Medical Detachment 89th Chemical Mortar Battalion
United States Army


Army of Occupation Medal
WWII Victory Medal
American Service Medal
Good Conduct Medal
European African Middle Eastern Service Medal w/ 2 Bronze Stars

        Jim enlisted before graduating high-school on 5 Jan 1944. He was honorably discharged 24 Apr 1946.  He served as a combat medic (Medical Technician 409). He and his driver were the first two soldiers to cross the Rhine River into Germany. During that crossing they survived the strafing of Messerschmitt ME-109's. Rounds hit the bridge, the water, and the Jeep, but Jim and his driver were untouched. That night, he and nine other "Okies" found an abandoned house to sleep in. Shortly after retiring they felt an earthquake. Going outside, they found a German "88" round embedded ten feet from the room they were in. A dud.  After the crossing, he fought for 151 days straight. He killed and saved many times a day. He saw, experienced, and felt things we can only imagine. Just TRY to imagine the mental stress of trying to save a human being's life, then another, then another, and the next moment trying to kill yet another human being (sometimes then trying to save the life of that same man). Now try to imagine doing this day after day for five months.
     Like the vast majority of the Greatest Generation, he was most humble about what he had done. Like most, he would say; "We just did what we had to do." Nothing special. Just a bad situation that they had to do something about. WE OWE THESE PEOPLE. WE OWE THESE PEOPLE BIG-TIME. Do not let your children, your grandchildren, nor your great-grandchildren, NOT be told of the service, the sacrifice, the humility, nor the pain his generation paid for their future.
     Jim was again called by his country to serve in Korea, however was, again, honorably discharged after only one month (physical disqualification).
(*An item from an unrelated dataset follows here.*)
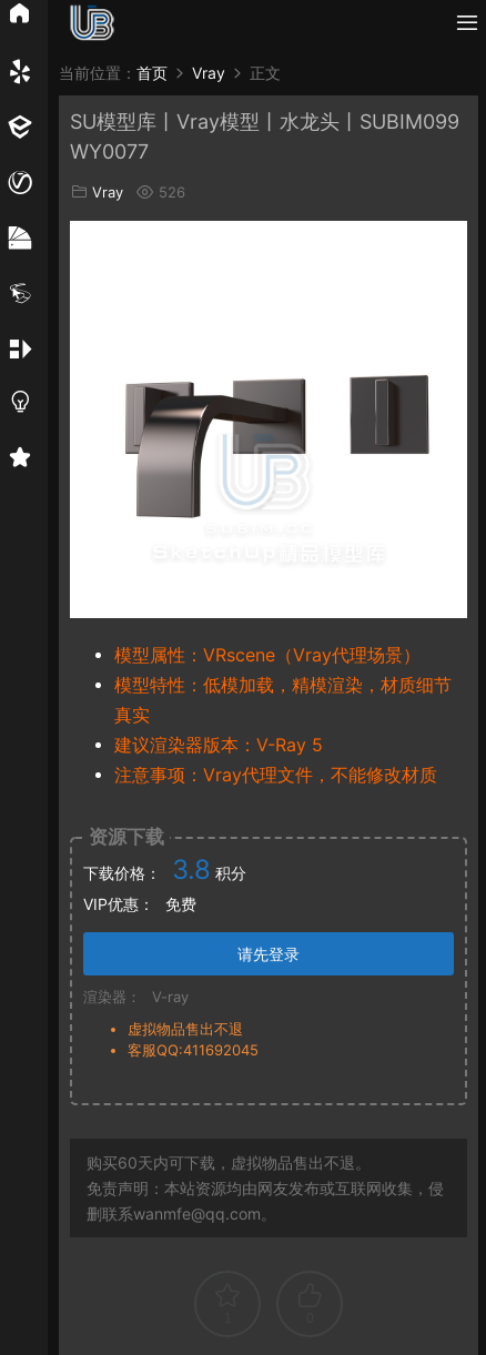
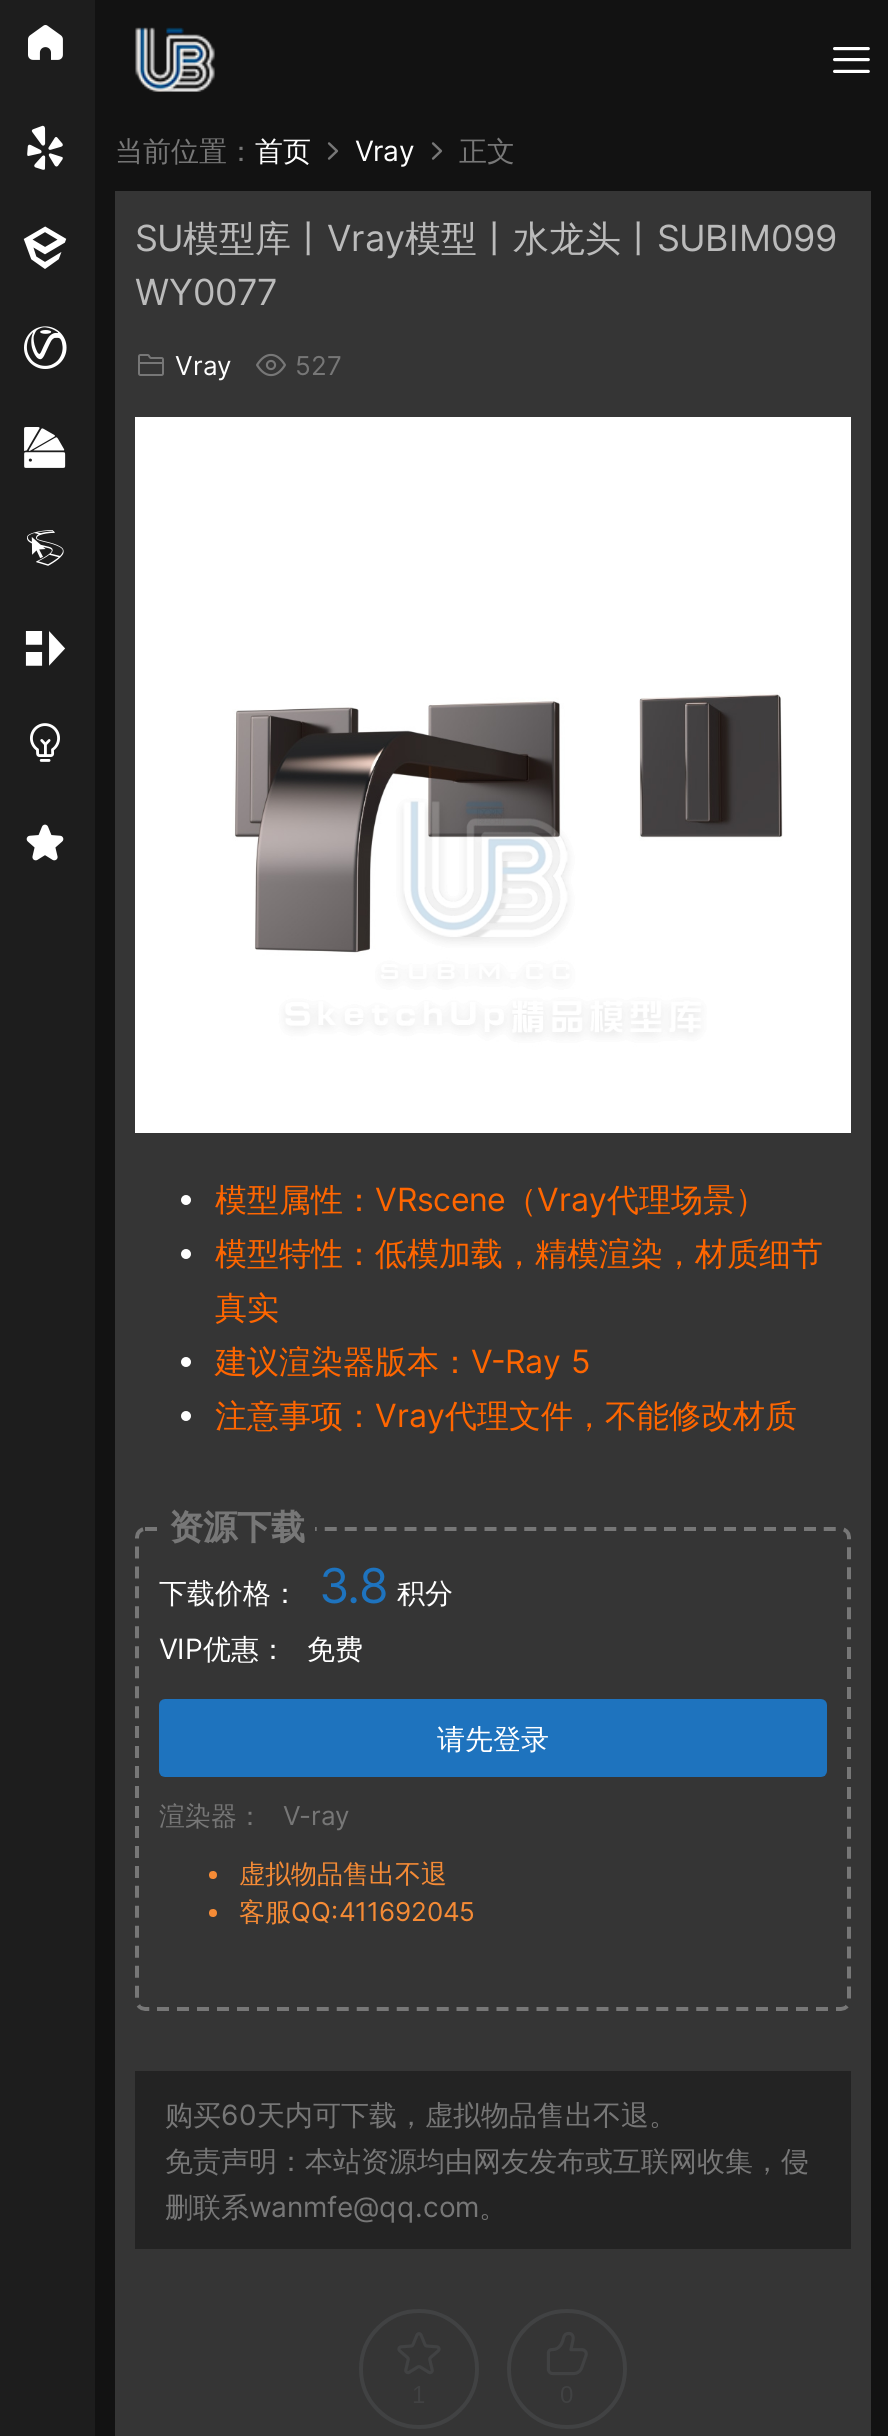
[92,183,185,201] Vray 526 -> [175,349,341,381] Vray 527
     Jim earned a degree in accounting after his discharge, rebuilt his first airplane and obtained his pilot's license. He didn't give up flying until about ten years ago. He was an accountant for DX-Sunray for a number of years. Then started his own bail-bond business. Later, he and I were business partners. Then, after a satisfying, benevolent life, Jim finally finished high-school. At age 74 he returned to school and earned his GED.
    
Jim and I were not father/son-in-law. We were buddies, still harassing each other until the day before he was called home. His death was not unexpected. We knew for some time. I don't know if that makes it easier or harder. But Jim tried to make it easier on everyone. He made the choice. He never felt sorry for himself. Quite the opposite. He felt sorry for those who had died around him, never getting to experience the love of family, wife, children, grandchildren, fast cars, flying, fishing, swimming, all the things we take for granted. Many, many times he had asked himself; "Why them, and not me?"
    
Jim never asked for recognition, honor, nor respect, but he damned sure earned it.